🤖 AI Summary
This work addresses the challenge of constructing efficient and consistent nested (Matryoshka) embedding representations under varying computational budgets by strategically coordinating information distribution between embedding dimensions and model depth. To this end, the authors propose the MIPIC framework, which employs self-distillation-based intra-layer alignment (SIA) to ensure structural consistency across dimensions and introduces a progressive information chaining (PIC) mechanism to enable orderly transfer of deep semantic knowledge to shallower layers. MIPIC integrates top-k CKA alignment, attention-driven relational modeling, and staged semantic propagation, demonstrating compatibility with diverse architectures ranging from TinyBERT to Qwen3. Experimental results show that MIPIC significantly outperforms baseline methods on STS, NLI, and classification tasks, maintaining strong performance even at extremely low embedding dimensions, thereby validating its effectiveness and generalization capability.
📝 Abstract
Representation learning is fundamental to NLP, but building embeddings that work well at different computational budgets is challenging. Matryoshka Representation Learning (MRL) offers a flexible inference paradigm through nested embeddings; however, learning such structures requires explicit coordination of how information is arranged across embedding dimensionality and model depth.
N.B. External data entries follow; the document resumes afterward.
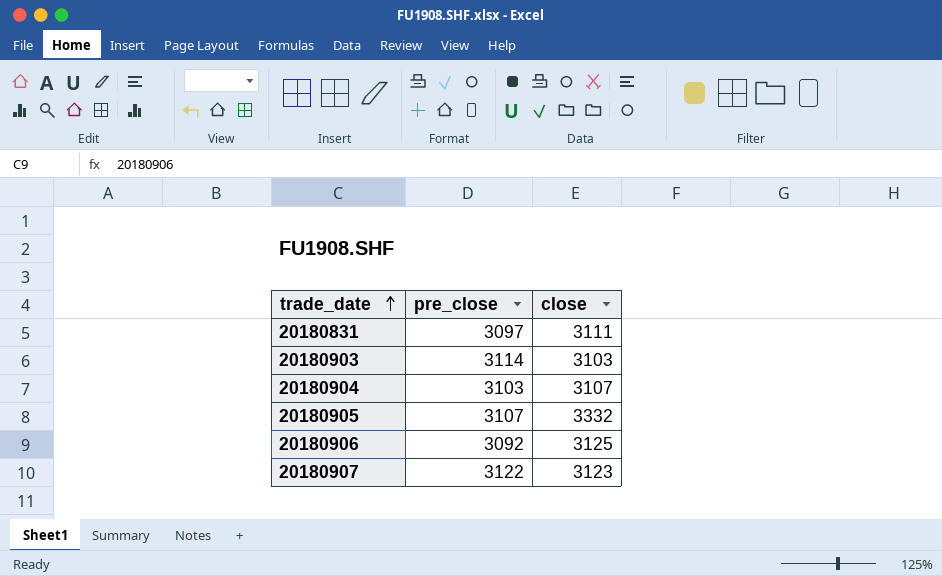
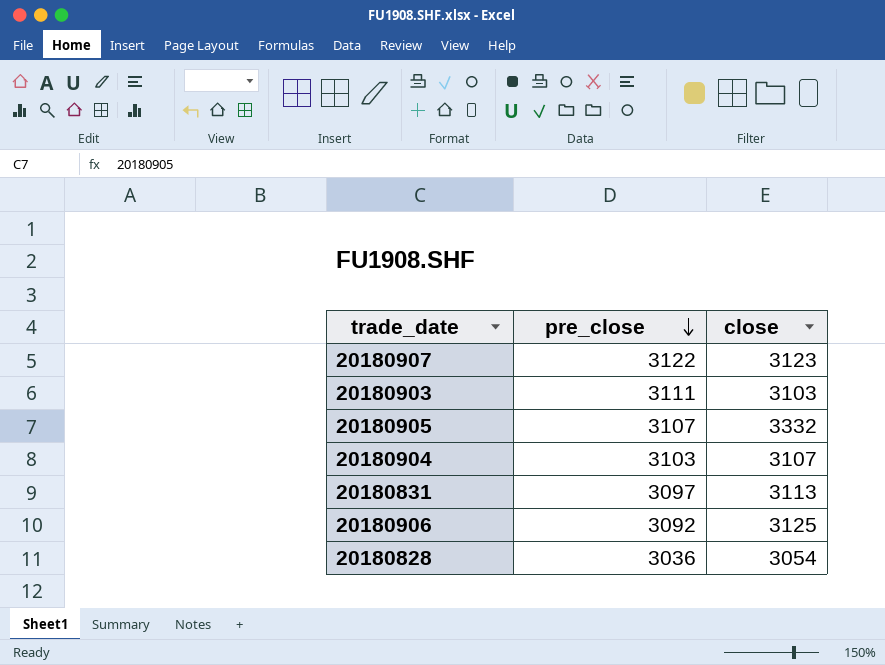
row order: trade_date ascending -> pre_close descending
20180903 | pre_close: 3114 -> 3111
20180831 | close: 3111 -> 3113
row 20180828: none -> 3036 | 3054

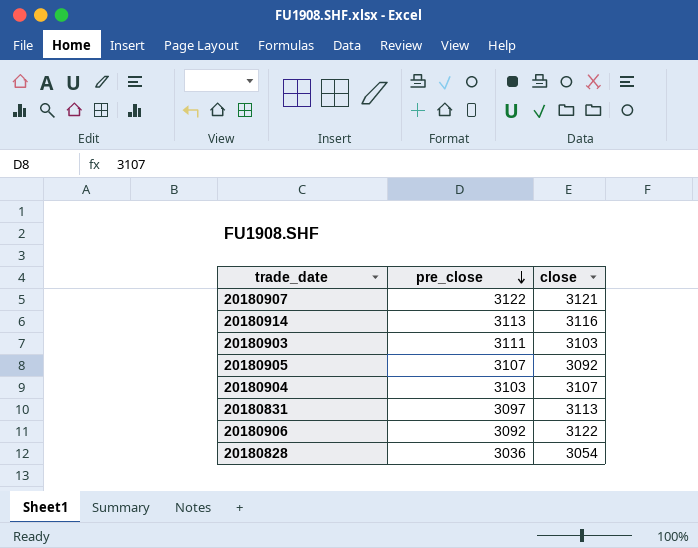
20180907 | close: 3123 -> 3121
row 20180914: none -> 3113 | 3116
20180905 | close: 3332 -> 3092
20180906 | close: 3125 -> 3122

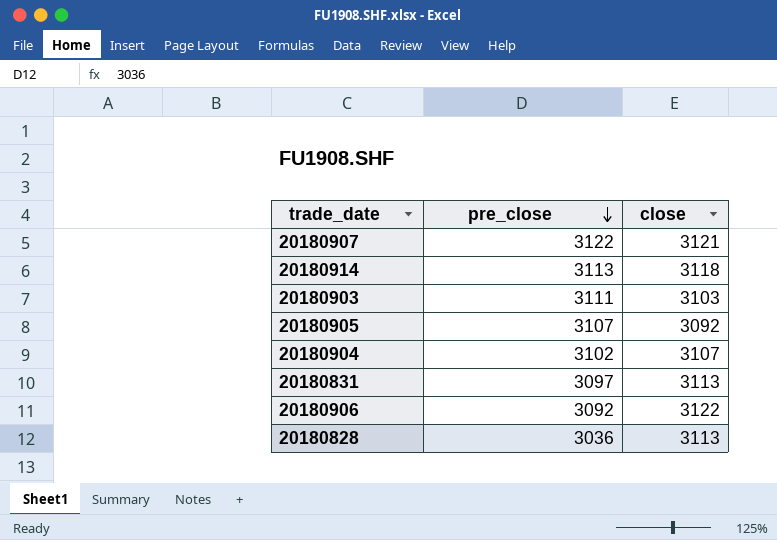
20180914 | close: 3116 -> 3118
20180904 | pre_close: 3103 -> 3102
20180828 | close: 3054 -> 3113

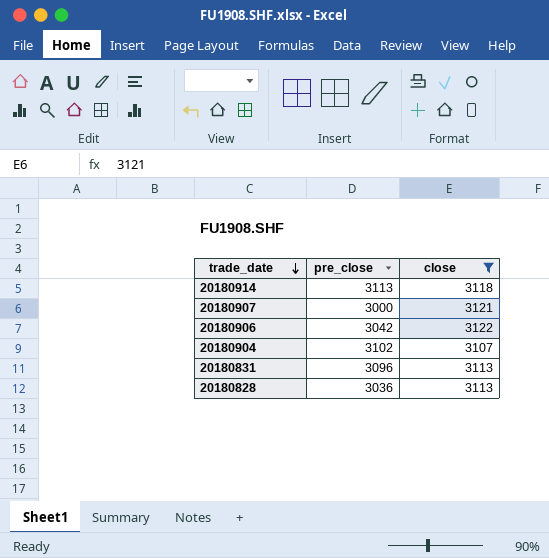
filter: none -> close >= 3107
row order: pre_close descending -> trade_date descending
20180907 | pre_close: 3122 -> 3000
20180906 | pre_close: 3092 -> 3042
20180831 | pre_close: 3097 -> 3096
In this work, we propose MIPIC (Matryoshka Representation Learning via Self-Distilled Intra-Relational Alignment and Progressive Information Chaining), a unified training framework designed to produce structurally coherent and semantically compact Matryoshka representations. MIPIC promotes cross-dimensional structural consistency through Self-Distilled Intra-Relational Alignment (SIA), which aligns token-level geometric and attention-driven relations between full and truncated representations using top-k CKA self-distillation. Complementarily, it enables depth-wise semantic consolidation via Progressive Information Chaining (PIC), a scaffolded alignment strategy that incrementally transfers mature task semantics from deeper layers into earlier layers. Extensive experiments on STS, NLI, and classification benchmarks (spanning models from TinyBERT to BGEM3, Qwen3) demonstrate that MIPIC yields Matryoshka representations that are highly competitive across all capacities, with significant performance advantages observed under extreme low-dimensional.